One of the typical methods for lowering radiation dose while maintaining image quality of computed tomography (CT) is the use of model-based iterative reconstruction (MBIR). This study is to evaluate the image quality by adjusting the strength of the advanced modeled iterative reconstruction (ADMIRE), which is well known as a representative model of MBIR. The study was conducted using phantom, and CT images were obtained while adjusting the strength of ADMIRE in units of 1 to 5. Quantitative evaluation includes noise levels using coefficient of variation (COV) and contrast to noise ratio (CNR), as well as natural image quality evaluation (NIQE) and blind/referenceless image spatial quality evaluator (BRISQUE). As a result, in both noise level and blind quality evaluation results, the higher the strength of ADMIRE, the better the results were derived.

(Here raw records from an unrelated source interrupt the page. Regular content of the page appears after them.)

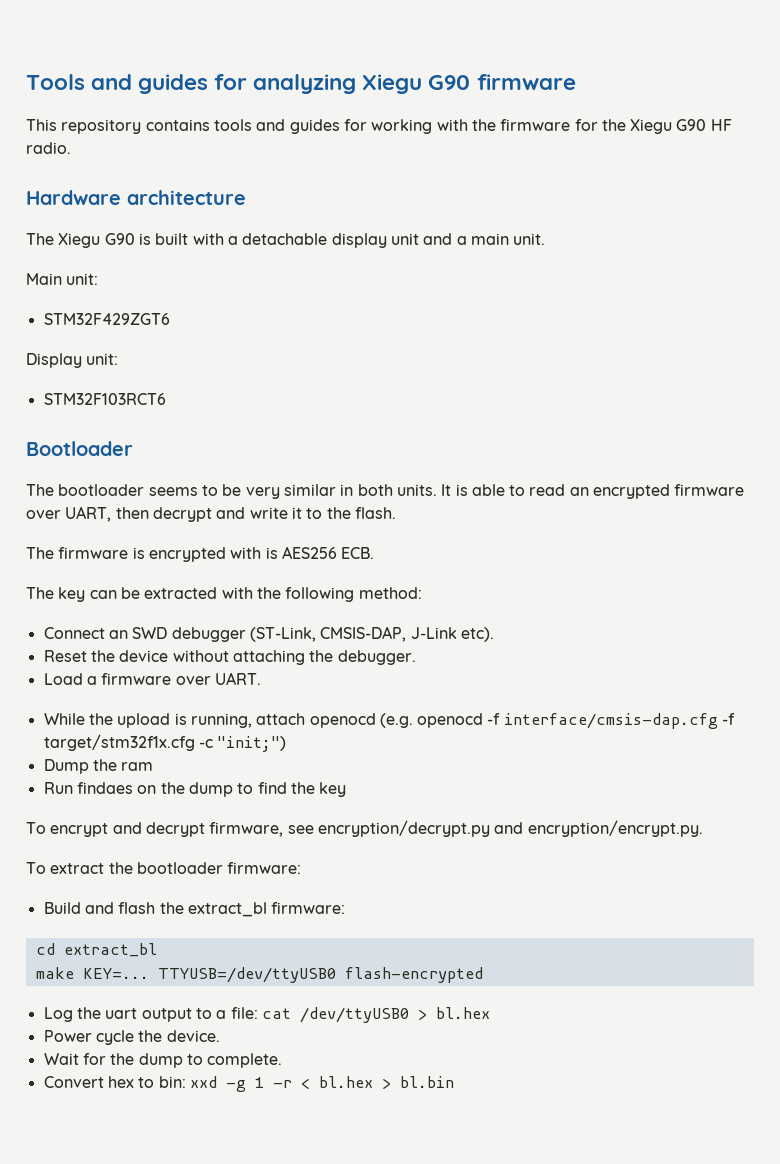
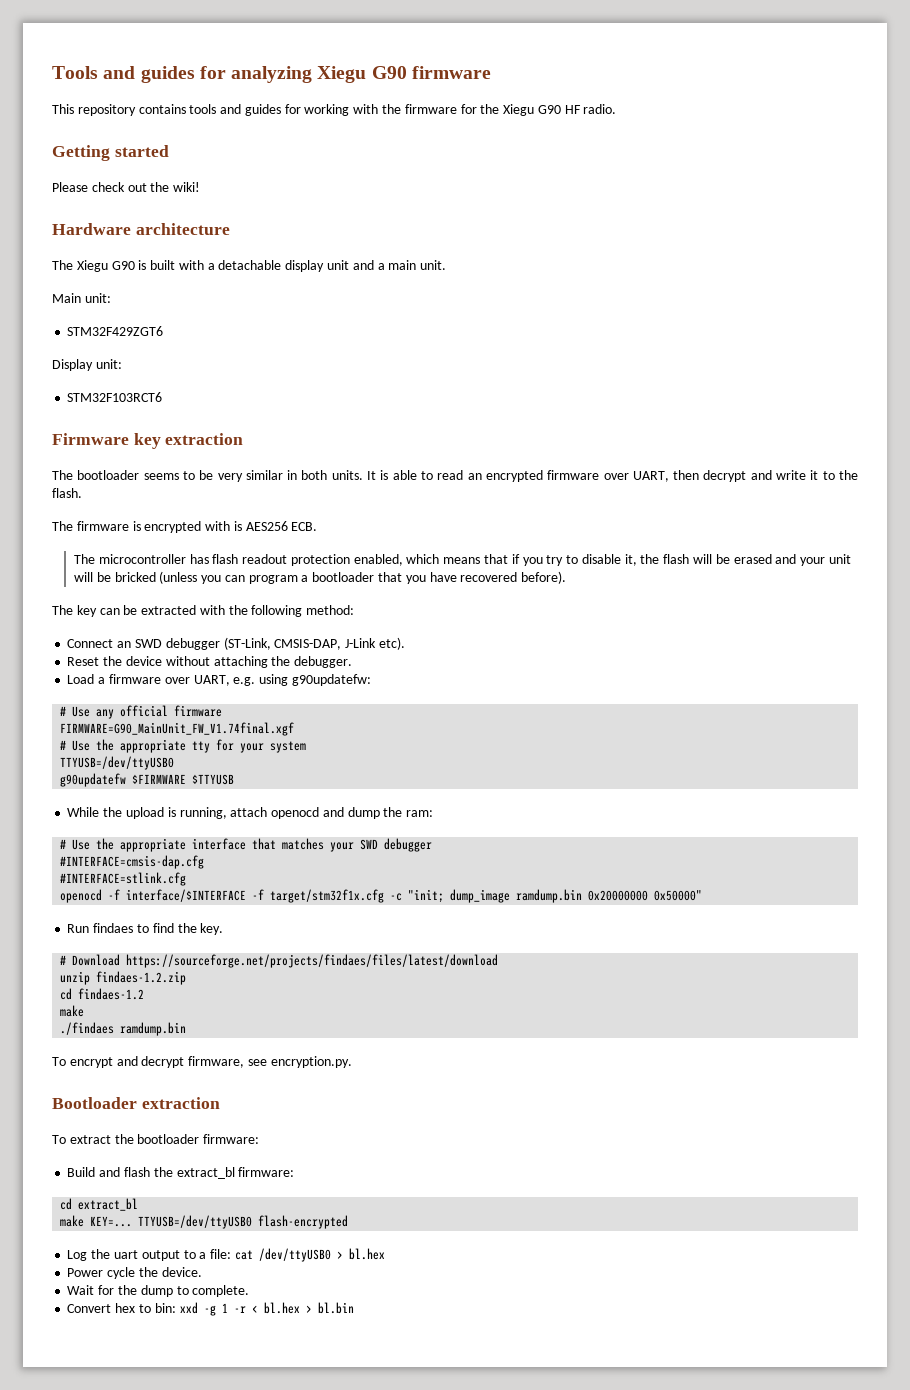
(71, 148) none -> [52,145,169,161] [52,182,201,192] // Getting started // Please check out the wiki!
[26,441,133,456] Bootloader -> [52,433,244,449] Firmware key extraction
(375, 553) none -> [73,554,851,566] [73,571,567,584] // The microcontroller has flash readout protection enabled, which means that if you try to disable it, the flash will be erased and your unit will be bricked (unless you can program a bootloader that you have recovered before).
[214,672,261,685] UART. -> [193,674,371,686] [60,705,223,719] [60,722,295,736] [60,739,307,753] [60,756,175,770] [60,773,235,787] UART, e.g. using g90updatefw: // # Use any official firmware // FIRMWARE=G90_MainUnit_FW_V1.74final.xgf // # Use the appropriate tty for your system // TTYUSB=/dev/ttyUSB0 // g90updatefw $FIRMWARE $TTYUSB
[379,713,413,728] (e.g. -> [322,807,434,819] [60,838,433,852] [60,855,205,869] [60,872,187,886] and dump the ram: // # Use the appropriate interface that matches your SWD debugger // #INTERFACE=cmsis-dap.cfg // #INTERFACE=stlink.cfg //
[503,713,718,729] interface/cmsis-dap.cfg -> [126,889,247,902] interface/$INTERFACE
[217,736,287,752] [43,759,154,774] [43,782,347,797] "init;") // Dump the ram // Run findaes on the dump to find the key -> [408,889,703,903] [67,923,224,935] [60,954,499,968] [60,971,187,985] [60,988,145,1000] [60,1005,85,1017] [60,1022,187,1036] "init; dump_image ramdump.bin 0x20000000 0x50000" // Run findaes to find the key. // # Download https://sourceforge.net/projects/findaes/files/latest/download // unzip findaes-1.2.zip // cd findaes-1.2 // make // ./findaes ramdump.bin
[317,820,703,837] encryption/decrypt.py and encryption/encrypt.py. -> [270,1056,352,1068] [52,1097,220,1109] encryption.py. // Bootloader extraction

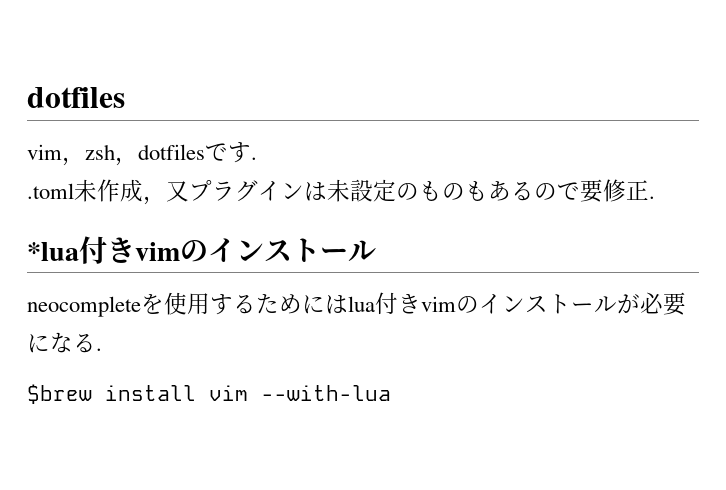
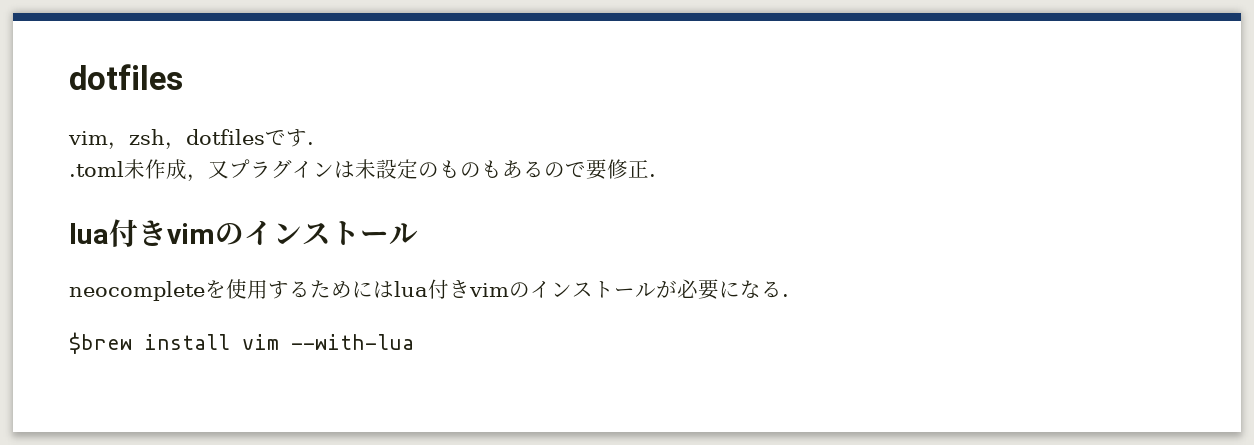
[27,242,79,261] *lua -> [69,223,109,244] lua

In particular, it was confirmed that COV and CNR were improved 1.89 and 1.75 times at ADMIRE 5 compared to ADMIRE 1, respectively, and NIQE and BRISQUE were proved to be improved 1.35 and 1.22 times at ADMIRE 5 compared to ADMIRE 1, respectively. In conclusion, this study was proved that the reconstruction strength of ADMIRE had a great influence on the noise level and overall image quality evaluation of CT images.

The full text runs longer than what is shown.